Jeffrey K. Walker I just finished the second draft of the middle volume in my "Sweet Wine of Youth" trilogy, which is scheduled to come out in Sep or Oct. Book Two, "Truly Are the Free," is set in about the same period, 1917-1925, and tells the stories of three minor American characters from my first book, with great new settings and circumstances, like post-War Harlem and avant-garde Paris in the 1920s. You'll meet some interesting new characters, too. Several scenes dovetail closely with the first book, but they're designed to be read stand alone if you prefer. And I just started outlining the third book, "No Hero's Welcome," this week. So I'm staying busy.
Jeffrey K. Walker Curiously, I blogged about this recently. Here's the link: bit.ly/2rlLtAU
I'm going to use a little of that blog post here.

I must be a terrible writer. Seems to me writers as a tribe spend a lot of time whingeing and sighing about how tortured we are. (And obsessing about adverbs, which is kind of weird when you think about it.) It’s all “Oh! I didn't make my word count!” and “Don’t you understand how I suffer for my art!” What makes me a terrible writer, I’m fairly certain, is that far from being tortured, I feel kind of privileged to be writing every day. I came to fiction writing later than most. I say fiction because I’ve been writing for a living most of my adult life. I’m a lawyer—about 75% of what we call work is mostly writing. Come to think if it, many of my former opposing counsel might claim I've been writing fiction for quite some time. But I digress.

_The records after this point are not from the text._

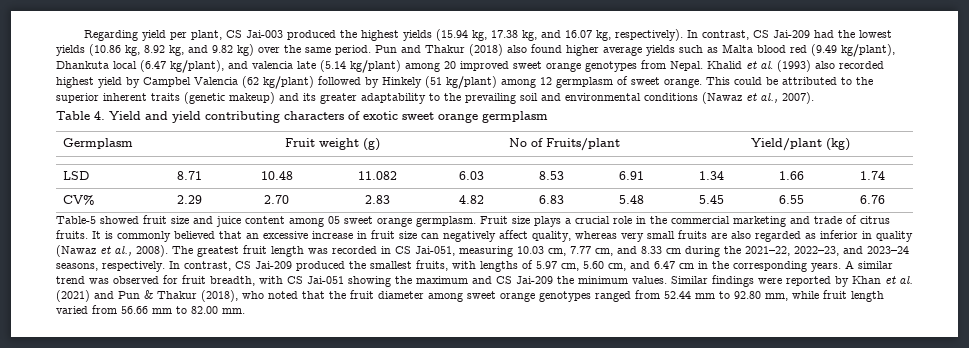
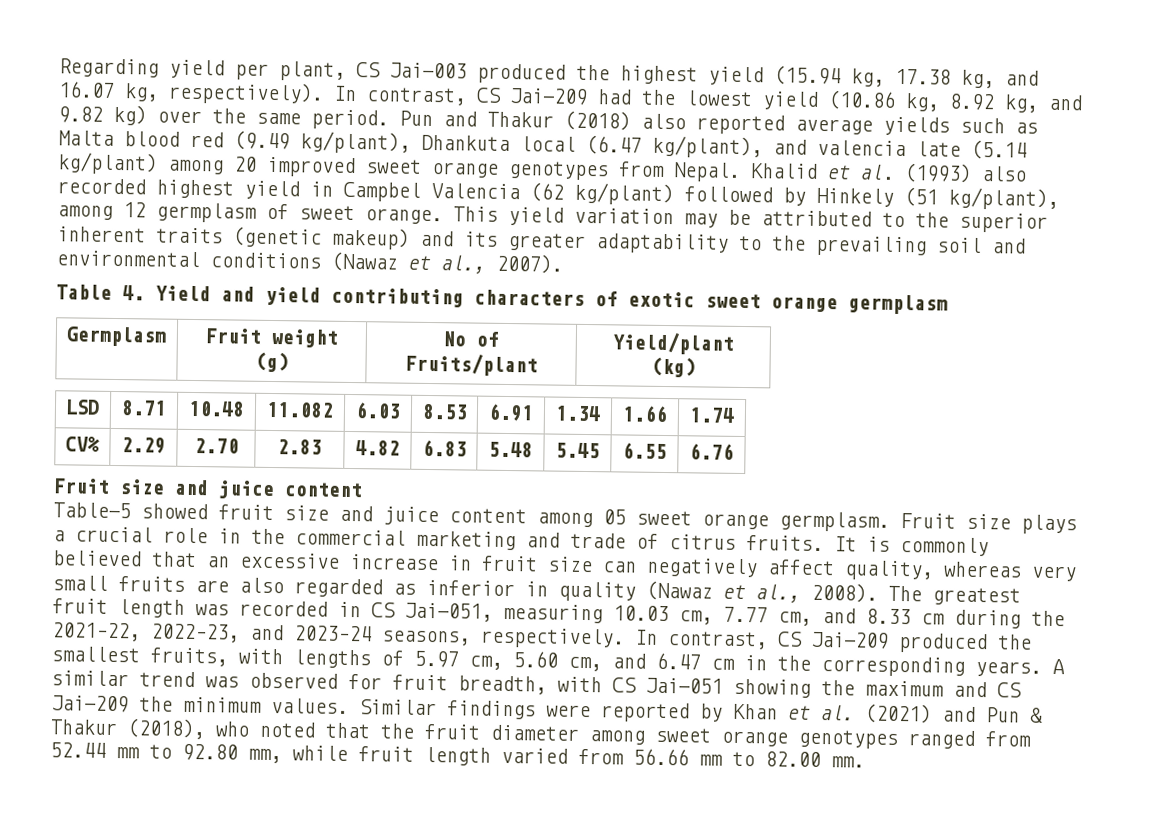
- Regarding yield per plant, CS Jai-003 produced the highest yields (15.94 kg, 17.38 kg, and 16.07 kg, respectively).
+ Regarding yield per plant, CS Jai-003 produced the highest yield (15.94 kg, 17.38 kg, and 16.07 kg, respectively).
- In contrast, CS Jai-209 had the lowest yields (10.86 kg, 8.92 kg, and 9.82 kg) over the same period.
+ In contrast, CS Jai-209 had the lowest yield (10.86 kg, 8.92 kg, and 9.82 kg) over the same period.
- Pun and Thakur (2018) also found higher average yields such as Malta blood red (9.49 kg/plant), Dhankuta local (6.47 kg/plant), and valencia late (5.14 kg/plant) among 20 improved sweet orange genotypes from Nepal.
+ Pun and Thakur (2018) also reported average yields such as Malta blood red (9.49 kg/plant), Dhankuta local (6.47 kg/plant), and valencia late (5.14 kg/plant) among 20 improved sweet orange genotypes from Nepal.
- Khalid et al. (1993) also recorded highest yield by Campbel Valencia (62 kg/plant) followed by Hinkely (51 kg/plant) among 12 germplasm of sweet orange.
+ Khalid et al. (1993) also recorded highest yield in Campbel Valencia (62 kg/plant) followed by Hinkely (51 kg/plant), among 12 germplasm of sweet orange.
- This could be attributed to the superior inherent traits (genetic makeup) and its greater adaptability to the prevailing soil and environmental conditions (Nawaz et al., 2007).
+ This yield variation may be attributed to the superior inherent traits (genetic makeup) and its greater adaptability to the prevailing soil and environmental conditions (Nawaz et al., 2007).
+ Fruit size and juice content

Because I started in with serious (non-courtroom) storytelling 35 years after graduating from college, I began with much more self-discipline and far better organizational chops than I would have earlier in life. Yes, I sweat my word count, but I’m such an obsessive planner and outliner that I really don't have any idea what ‘writer’s block’ means. I always know what the next scene is going to be and what objectives I have to achieve within it. So getting the words down on paper isn’t all that torturous. More like tedious some days, but not that many. Therefore, it’s a fair critique to say that I might suck at writing. It’s unfair to say I’m not efficient at writing.

Jeffrey K. Walker I've always been fascinated by the First World War, more so than the Second World War. That might seem odd for an American. World War II was really the final act, the denouement of the First World War—the international order was fractured by the conflict and not very effectively put back together, leaving space and oxygen for fascism, Nazism, Stalinism. Initially, I set out to write a book about the terrible damage war does to the young men and women drawn into it and how they struggle with putting their lives back together after the war. At first, I assumed I’d set the book present day, using Afghanistan or Iraq. As I dug into the project, I couldn’t shake the feeling I was appropriating the stories of young men and women struggling today, real time. To a guy like me who spent 20 years in uniform, it felt a little wrong. So the First World War offered a compelling alternative setting, yet with many of the same problems that young veterans face today. I guess you can say I was a bit of a coward and that landed me in 1914 rather than 2014.